師子角総合法律事務所(東京:水道橋駅徒歩5分・御茶ノ水駅徒歩7分)の所長弁護士のブログです

私生活上の非行と解雇の可否:ストーカー行為は懲戒解雇の根拠になるのか?

1.私生活上の非行を理由とする懲戒解雇

 私生活でストーカー行為をした従業員を懲戒解雇することができるのでしょうか? こう問われると、当たり前だと考える一般の方は少なくありません。

 しかし、法的に考察してみると、問題はそれほど簡単ではありません。

 懲戒処分とは、一般に「使用者が労働者の企業秩序違反行為に対して科す制裁罰という性質をもつ不利益措置」と定義されています(水町勇一郎『詳解 労働法』〔東京大学出版会、初版、令元〕548頁参照)。従業員が私生活上で何をしようが、基本的に会社には関係ありません。そのため、私生活上の出来事で懲戒権を発動できるのかが問題になります。

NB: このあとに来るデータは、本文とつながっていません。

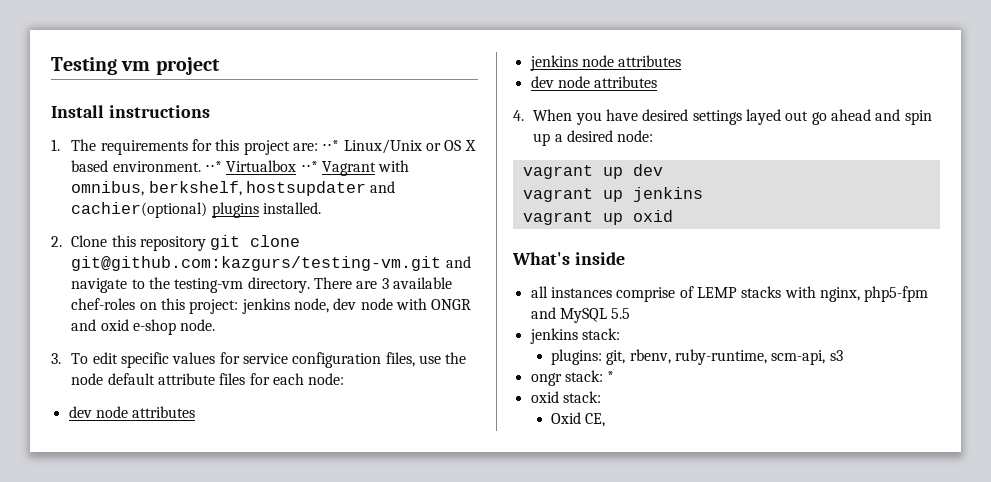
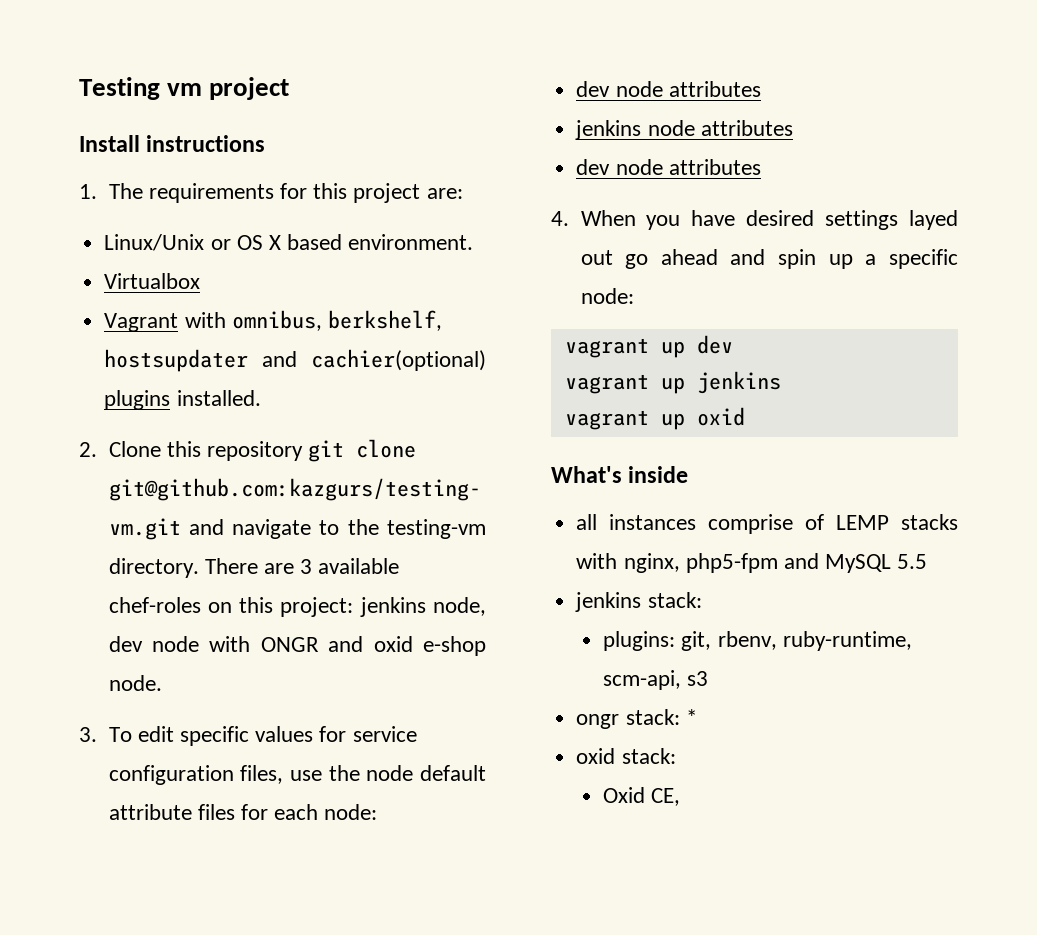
- 1. The requirements for this project are: ⋅⋅* Linux/Unix or OS X based environment. ⋅⋅* Virtualbox ⋅⋅* Vagrant with omnibus, berkshelf, hostsupdater and cachier(optional) plugins installed.
+ 1. The requirements for this project are:
+ Linux/Unix or OS X based environment.
+ Virtualbox
+ Vagrant with omnibus, berkshelf, hostsupdater and cachier(optional) plugins installed.
- 4. When you have desired settings layed out go ahead and spin up a desired node:
+ 4. When you have desired settings layed out go ahead and spin up a specific node:

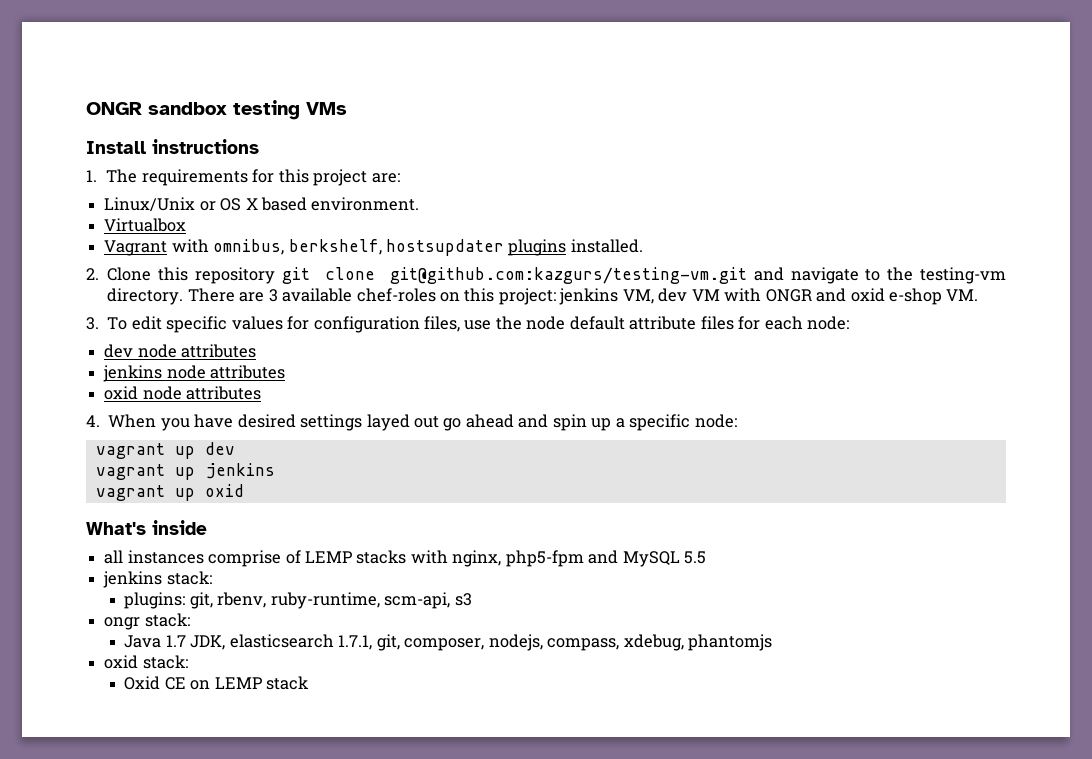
- Testing vm project
+ ONGR sandbox testing VMs
- Vagrant with omnibus, berkshelf, hostsupdater and cachier(optional) plugins installed.
+ Vagrant with omnibus, berkshelf, hostsupdater plugins installed.
- There are 3 available chef-roles on this project: jenkins node, dev node with ONGR and oxid e-shop node.
+ There are 3 available chef-roles on this project: jenkins VM, dev VM with ONGR and oxid e-shop VM.
- 3. To edit specific values for service configuration files, use the node default attribute files for each node:
+ 3. To edit specific values for configuration files, use the node default attribute files for each node:
  jenkins node attributes
- dev node attributes
+ oxid node attributes
- ongr stack: *
+ ongr stack:
+ Java 1.7 JDK, elasticsearch 1.7.1, git, composer, nodejs, compass, xdebug, phantomjs
- Oxid CE,
+ Oxid CE on LEMP stack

 こうした議論は古くからあり、通説的な見解は、次のとおりとされています。

「労働者の私生活上の行為といえども、その行為の性質や態様が、会社の信用や名誉、社会的地位に悪影響を及ぼす可能性がある場合には、使用者は、就業規則等に基づき、当該行為に対し懲戒処分を行うことができる。ただし、これまでの裁判例では、労働者の私生活上の自由は尊重されるべきものであるから、使用者は、その私生活全般を統制することはできないとされ、労働者の私生活上の行為を懲戒処分の対象とし得るのは、当該行為が、会社の事業活動や社会的評価に相当な悪影響を与えるおそれがあると客観的に評価できる場合のみと解されている。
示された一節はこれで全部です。